[REQUIRED WORK]: What you output must be the exact lines from the first line of the data through the one holding "[173,611,192,629] ✗ -> (223, 313) none", with no pictures.

[RECORDS FOR THE EXERCISE]:

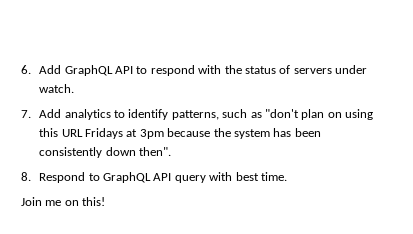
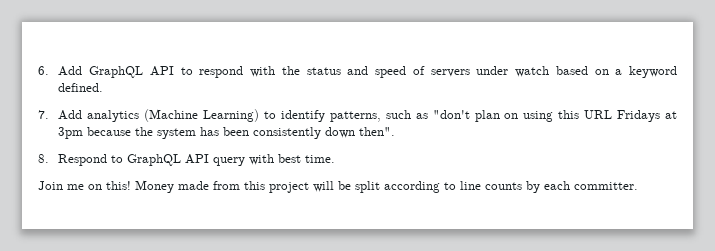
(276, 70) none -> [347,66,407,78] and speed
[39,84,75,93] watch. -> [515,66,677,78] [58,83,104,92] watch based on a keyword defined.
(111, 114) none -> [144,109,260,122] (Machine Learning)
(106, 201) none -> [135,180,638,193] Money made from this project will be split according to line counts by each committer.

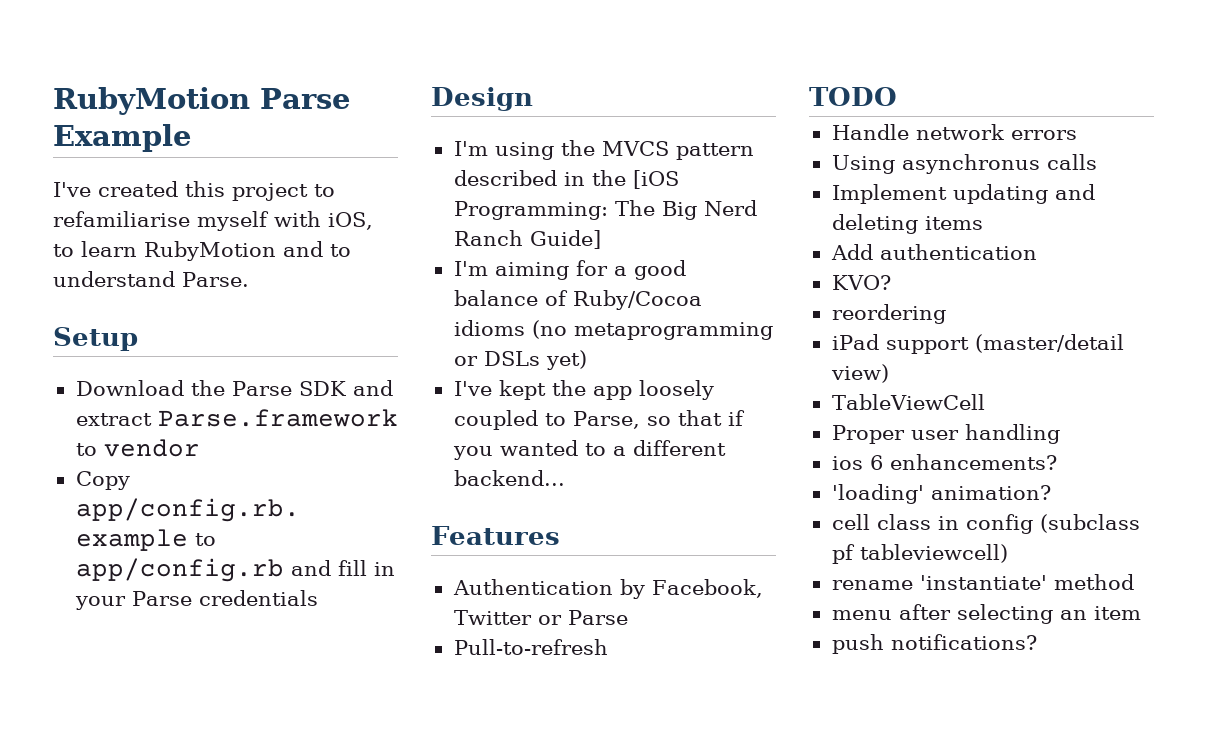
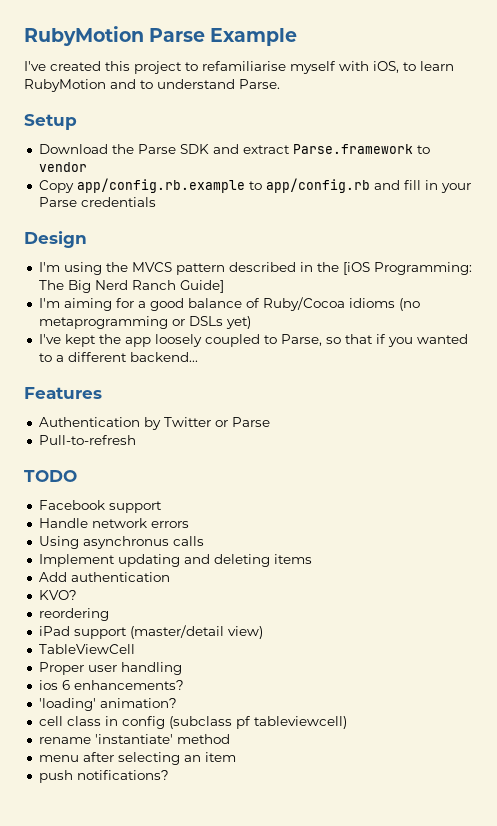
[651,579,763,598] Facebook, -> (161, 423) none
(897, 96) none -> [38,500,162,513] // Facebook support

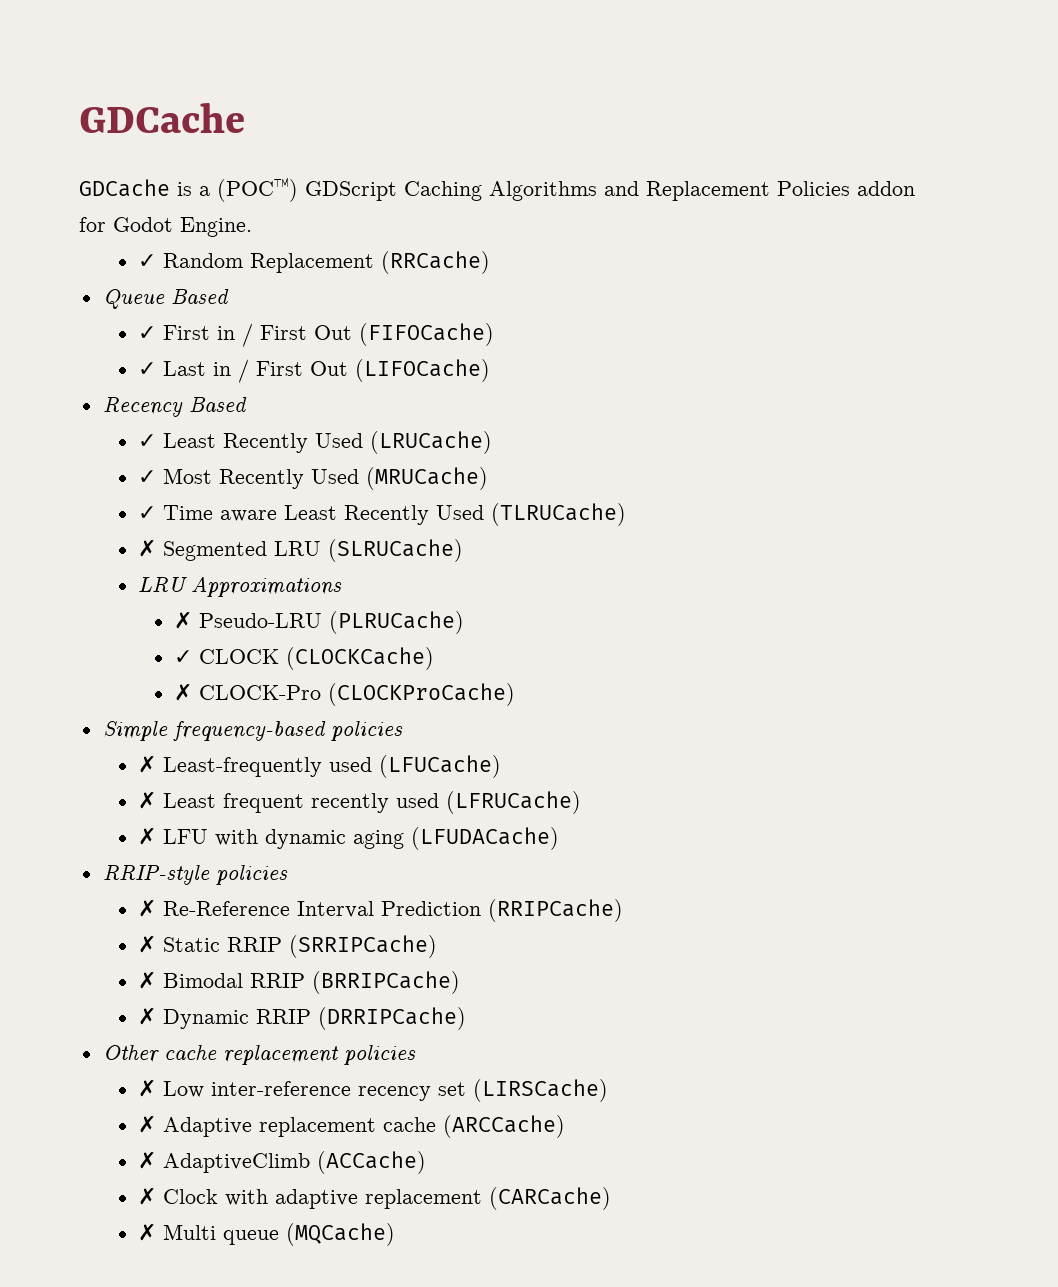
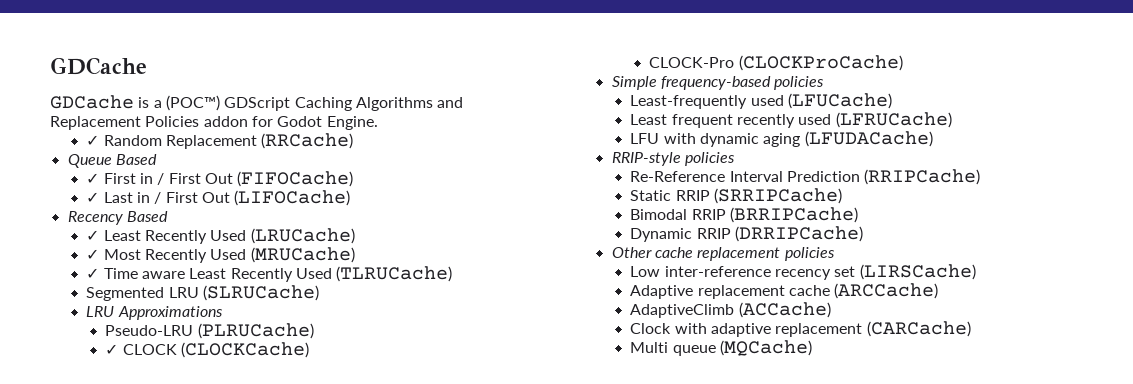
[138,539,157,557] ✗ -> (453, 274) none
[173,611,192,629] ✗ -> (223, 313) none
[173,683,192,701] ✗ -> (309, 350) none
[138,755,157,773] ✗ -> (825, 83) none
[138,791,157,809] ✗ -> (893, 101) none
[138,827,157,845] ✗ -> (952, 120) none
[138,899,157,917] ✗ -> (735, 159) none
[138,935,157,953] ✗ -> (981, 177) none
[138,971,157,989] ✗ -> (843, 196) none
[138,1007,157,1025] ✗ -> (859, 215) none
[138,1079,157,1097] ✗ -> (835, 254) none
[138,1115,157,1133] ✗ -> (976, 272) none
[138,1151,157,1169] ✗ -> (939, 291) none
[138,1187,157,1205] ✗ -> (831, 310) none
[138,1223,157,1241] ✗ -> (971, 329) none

[YOUR RESPONSE]:
(276, 70) none -> [347,66,407,78] and speed
[39,84,75,93] watch. -> [515,66,677,78] [58,83,104,92] watch based on a keyword defined.
(111, 114) none -> [144,109,260,122] (Machine Learning)
(106, 201) none -> [135,180,638,193] Money made from this project will be split according to line counts by each committer.

[651,579,763,598] Facebook, -> (161, 423) none
(897, 96) none -> [38,500,162,513] // Facebook support

[138,539,157,557] ✗ -> (453, 274) none
[173,611,192,629] ✗ -> (223, 313) none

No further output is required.